Customisable walkable area. The images you upload for the map wouldn't make much sense if the sprite was able to walk anywhere (tops of buildings, water, etc). So we allow you to draw onto the map to specify exactly where the character is allowed to walk and what they are able to interact with.
Save games as a package. You can save your created game as a packagable .game file. This allows you to share what you have made with friends who also have the game maker installed on their computer.
- Download and Install the Java Runtime Environment(Note: Skip this step if you already have it installed)

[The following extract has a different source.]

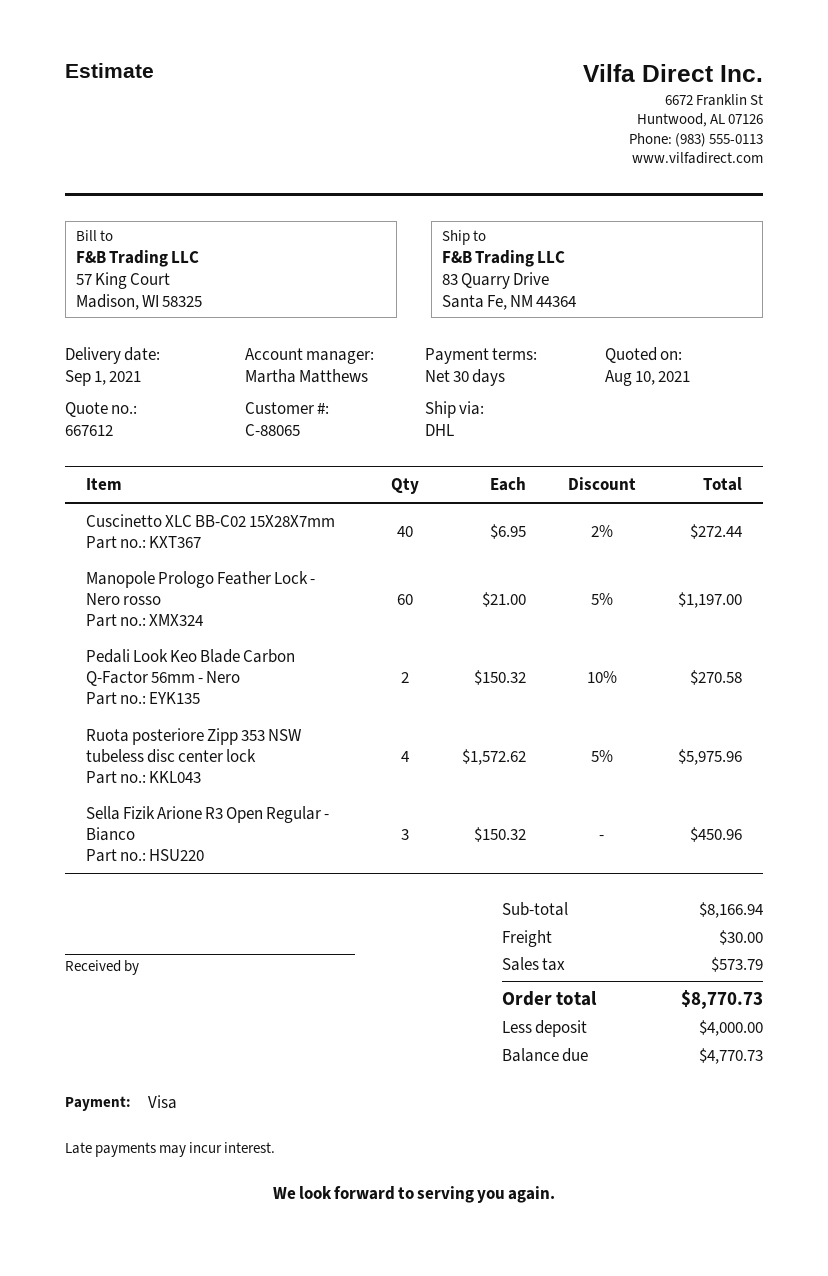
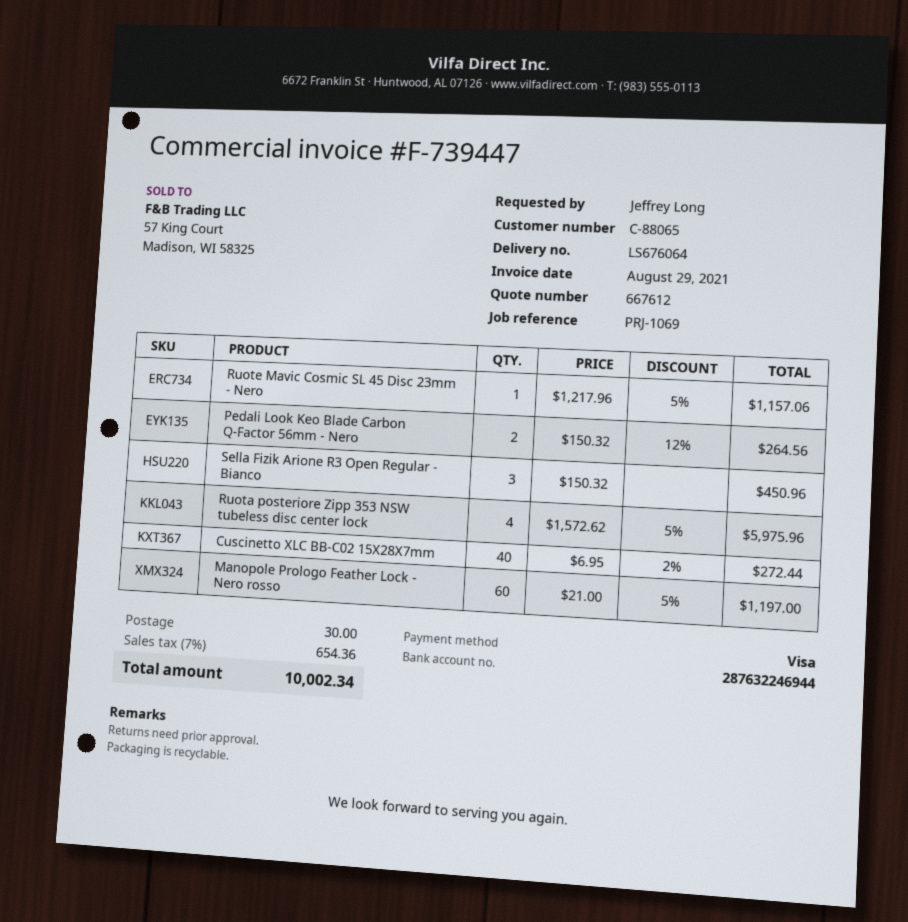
Pedali Look Keo Blade Carbon Q-Factor 56mm - Nero: 2 x 150.32 - 10% = 270.58 -> 2 x 150.32 - 12% = 264.56
Ruote Mavic Cosmic SL 45 Disc 23mm - Nero: none -> 1 x 1217.96 - 5% = 1157.06
tax: 573.79 -> 654.36
total: 8770.73 -> 10002.34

- Download the Game Maker .zip archive
- Extract the .zip archive to a location on your computer
- Open the extracted folder and click on 'Game_Maker.jar'
How To Make Game Maker Games For Mac Offline
- For details on how to use the program, read the Starter User Manual
- View the full project documentation within Andrew Lee Ward's dissertation
- You can download some example games made here: (Note: Unzip and open these files with the game maker)
- Core Files
- Game Maker v1.8 Executable within .zip archive (.zip, 32.1MB)
- Game Maker v1.8 Java Source Code(.zip, 42.6MB)
- Starter User Manual(.PDF, 0.5MB)
- Full Project documentation(.PDF, 3.1MB)
- Example Games
- Final Fantasy 7 style game(.game, 18.6MB)
- Quiz style game(.game, 0.3MB)
- Cave factory game(.game, 1.5MB)
- Previous Versions
- No previous versions. v1.8 is the earliest public release.
How To Make Game Maker Games For Mac
This project was the final year univeristy project of Andrew Lee Ward from the University of Birmingham School of Computer Science.
This project is licenced under the MIT open source licence.